* **Stored data**
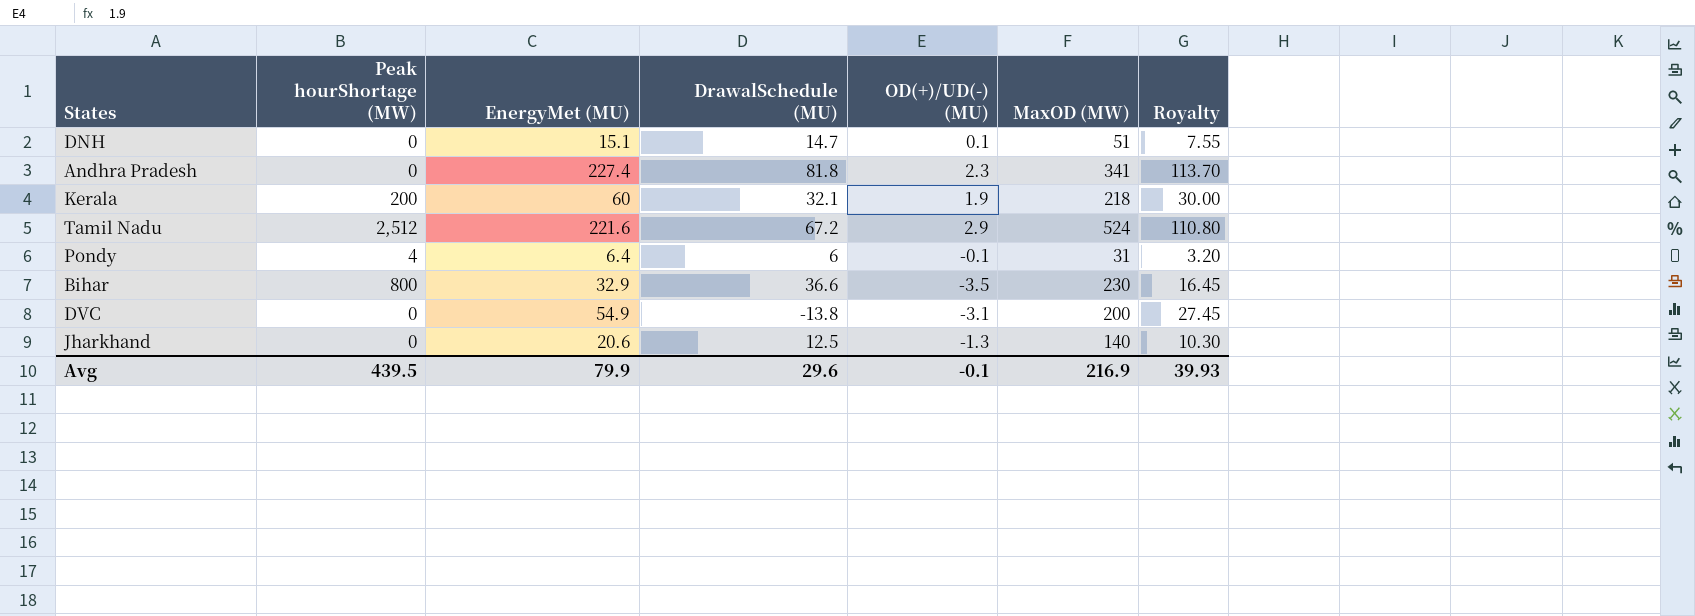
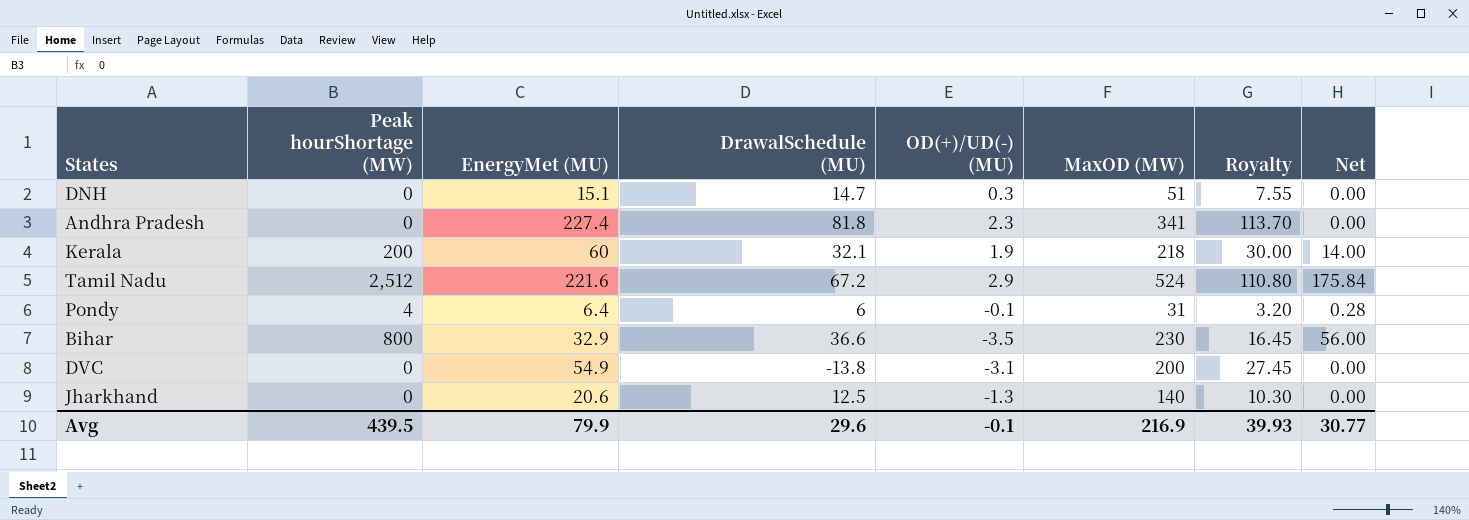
column Net | formula: none -> [Peak hourShortage (MW)] * 0.07
DNH | OD(+)/UD(-) (MU): 0.1 -> 0.3

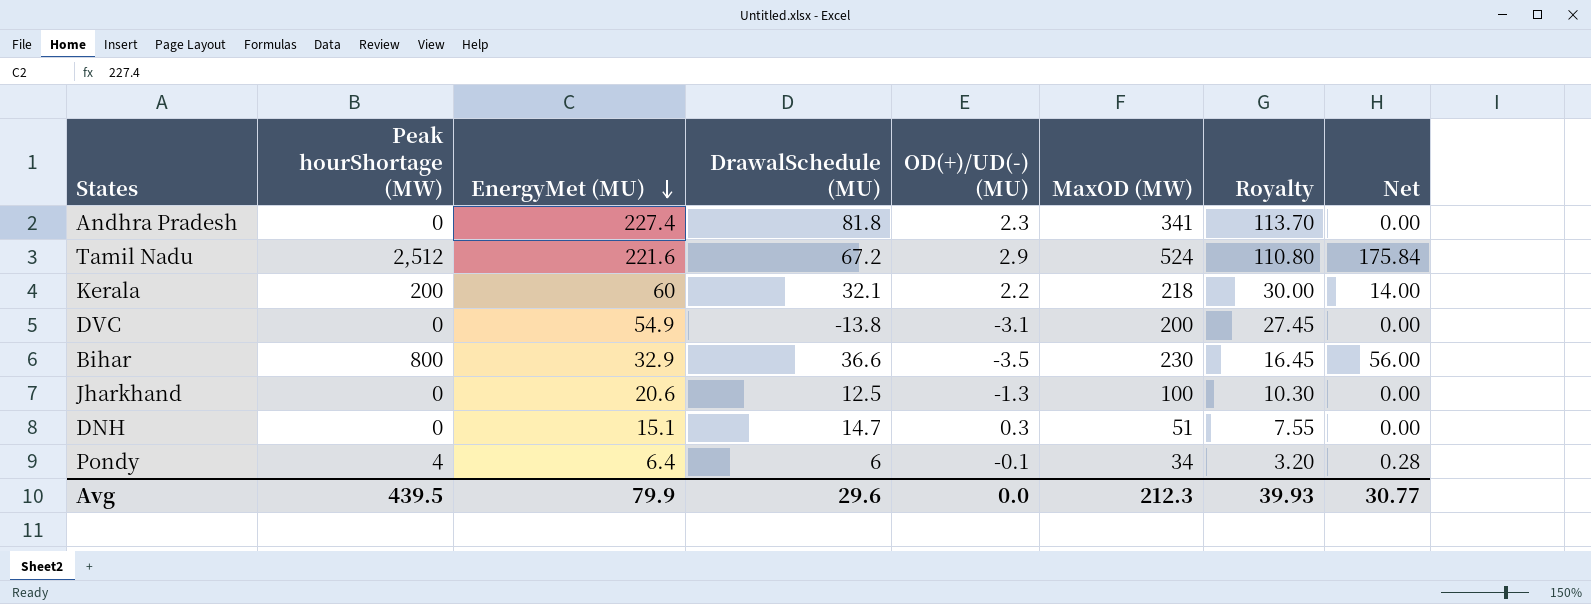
row order: none -> EnergyMet (MU) descending
Kerala | OD(+)/UD(-) (MU): 1.9 -> 2.2
Jharkhand | MaxOD (MW): 140 -> 100
Pondy | MaxOD (MW): 31 -> 34
Avg | OD(+)/UD(-) (MU): -0.1 -> 0.0
Avg | MaxOD (MW): 216.9 -> 212.3

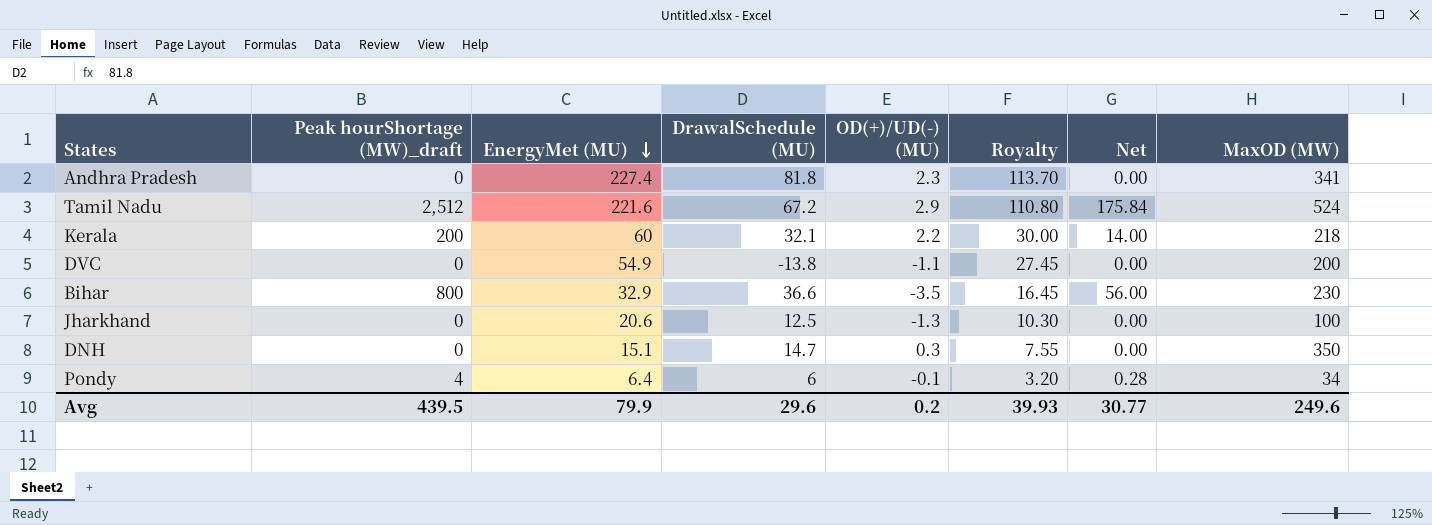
column name: Peak hourShortage (MW) -> Peak hourShortage (MW)_draft
column MaxOD (MW) | position: 6 -> 8
DVC | OD(+)/UD(-) (MU): -3.1 -> -1.1
DNH | MaxOD (MW): 51 -> 350
Avg | OD(+)/UD(-) (MU): 0.0 -> 0.2
Avg | MaxOD (MW): 212.3 -> 249.6

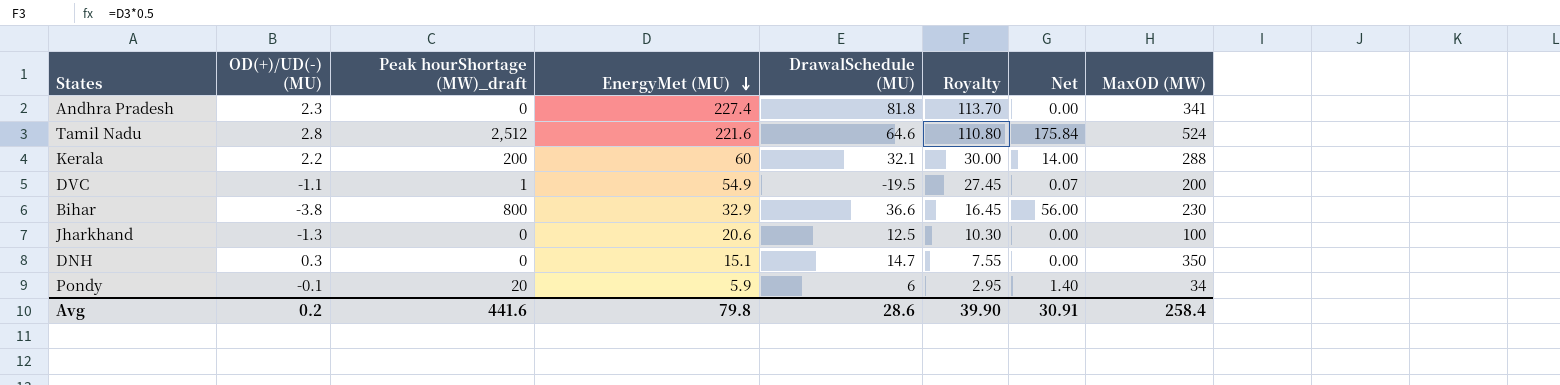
column OD(+)/UD(-) (MU) | position: 5 -> 2
Tamil Nadu | OD(+)/UD(-) (MU): 2.9 -> 2.8
Tamil Nadu | DrawalSchedule (MU): 67.2 -> 64.6
Kerala | MaxOD (MW): 218 -> 288
DVC | Peak hourShortage (MW)_draft: 0 -> 1
DVC | DrawalSchedule (MU): -13.8 -> -19.5
DVC | Net: 0.00 -> 0.07
Bihar | OD(+)/UD(-) (MU): -3.5 -> -3.8
Pondy | Peak hourShortage (MW)_draft: 4 -> 20
Pondy | EnergyMet (MU): 6.4 -> 5.9
Pondy | Royalty: 3.20 -> 2.95
Pondy | Net: 0.28 -> 1.40
Avg | Peak hourShortage (MW)_draft: 439.5 -> 441.6
Avg | EnergyMet (MU): 79.9 -> 79.8
Avg | DrawalSchedule (MU): 29.6 -> 28.6
Avg | Royalty: 39.93 -> 39.90
Avg | Net: 30.77 -> 30.91
Avg | MaxOD (MW): 249.6 -> 258.4

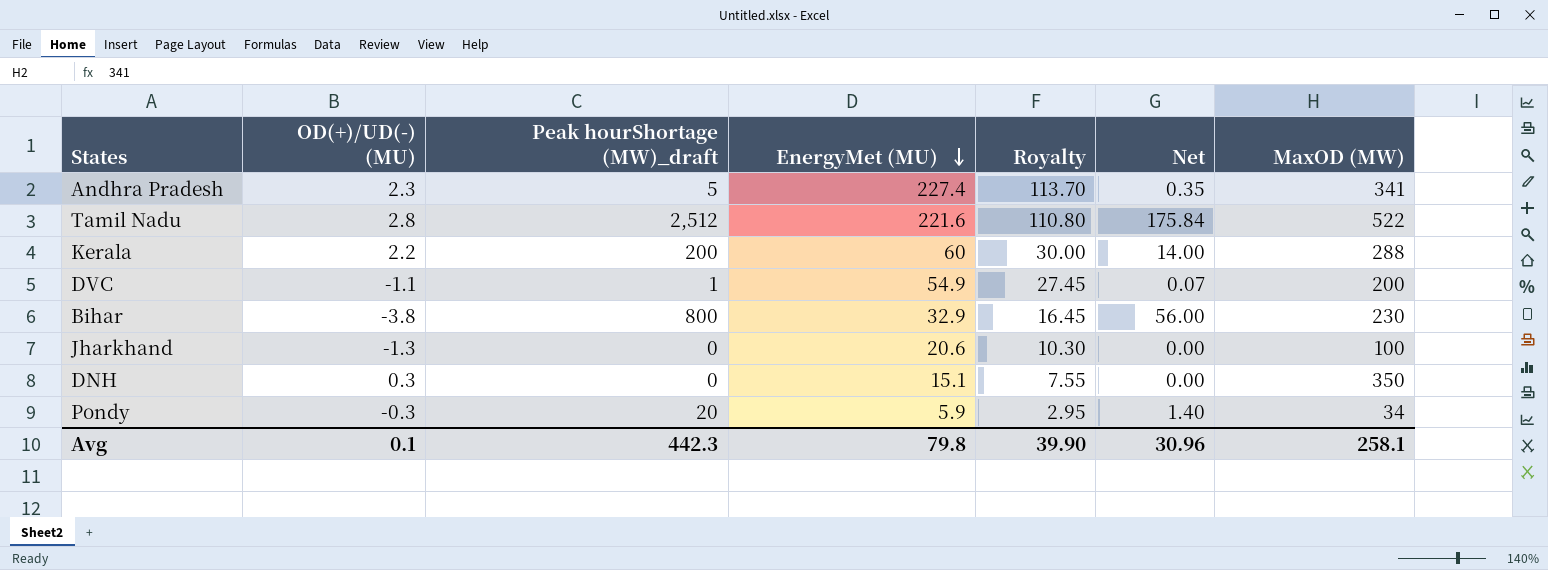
column DrawalSchedule (MU) | position: 5 -> none
Andhra Pradesh | Peak hourShortage (MW)_draft: 0 -> 5
Andhra Pradesh | Net: 0.00 -> 0.35
Tamil Nadu | MaxOD (MW): 524 -> 522
Pondy | OD(+)/UD(-) (MU): -0.1 -> -0.3
Avg | OD(+)/UD(-) (MU): 0.2 -> 0.1
Avg | Peak hourShortage (MW)_draft: 441.6 -> 442.3
Avg | Net: 30.91 -> 30.96
Avg | MaxOD (MW): 258.4 -> 258.1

* **What the task asks**
Line by line, write out the material above exactly, with no images.

* **Expected output**
column Net | formula: none -> [Peak hourShortage (MW)] * 0.07
DNH | OD(+)/UD(-) (MU): 0.1 -> 0.3

row order: none -> EnergyMet (MU) descending
Kerala | OD(+)/UD(-) (MU): 1.9 -> 2.2
Jharkhand | MaxOD (MW): 140 -> 100
Pondy | MaxOD (MW): 31 -> 34
Avg | OD(+)/UD(-) (MU): -0.1 -> 0.0
Avg | MaxOD (MW): 216.9 -> 212.3

column name: Peak hourShortage (MW) -> Peak hourShortage (MW)_draft
column MaxOD (MW) | position: 6 -> 8
DVC | OD(+)/UD(-) (MU): -3.1 -> -1.1
DNH | MaxOD (MW): 51 -> 350
Avg | OD(+)/UD(-) (MU): 0.0 -> 0.2
Avg | MaxOD (MW): 212.3 -> 249.6

column OD(+)/UD(-) (MU) | position: 5 -> 2
Tamil Nadu | OD(+)/UD(-) (MU): 2.9 -> 2.8
Tamil Nadu | DrawalSchedule (MU): 67.2 -> 64.6
Kerala | MaxOD (MW): 218 -> 288
DVC | Peak hourShortage (MW)_draft: 0 -> 1
DVC | DrawalSchedule (MU): -13.8 -> -19.5
DVC | Net: 0.00 -> 0.07
Bihar | OD(+)/UD(-) (MU): -3.5 -> -3.8
Pondy | Peak hourShortage (MW)_draft: 4 -> 20
Pondy | EnergyMet (MU): 6.4 -> 5.9
Pondy | Royalty: 3.20 -> 2.95
Pondy | Net: 0.28 -> 1.40
Avg | Peak hourShortage (MW)_draft: 439.5 -> 441.6
Avg | EnergyMet (MU): 79.9 -> 79.8
Avg | DrawalSchedule (MU): 29.6 -> 28.6
Avg | Royalty: 39.93 -> 39.90
Avg | Net: 30.77 -> 30.91
Avg | MaxOD (MW): 249.6 -> 258.4

column DrawalSchedule (MU) | position: 5 -> none
Andhra Pradesh | Peak hourShortage (MW)_draft: 0 -> 5
Andhra Pradesh | Net: 0.00 -> 0.35
Tamil Nadu | MaxOD (MW): 524 -> 522
Pondy | OD(+)/UD(-) (MU): -0.1 -> -0.3
Avg | OD(+)/UD(-) (MU): 0.2 -> 0.1
Avg | Peak hourShortage (MW)_draft: 441.6 -> 442.3
Avg | Net: 30.91 -> 30.96
Avg | MaxOD (MW): 258.4 -> 258.1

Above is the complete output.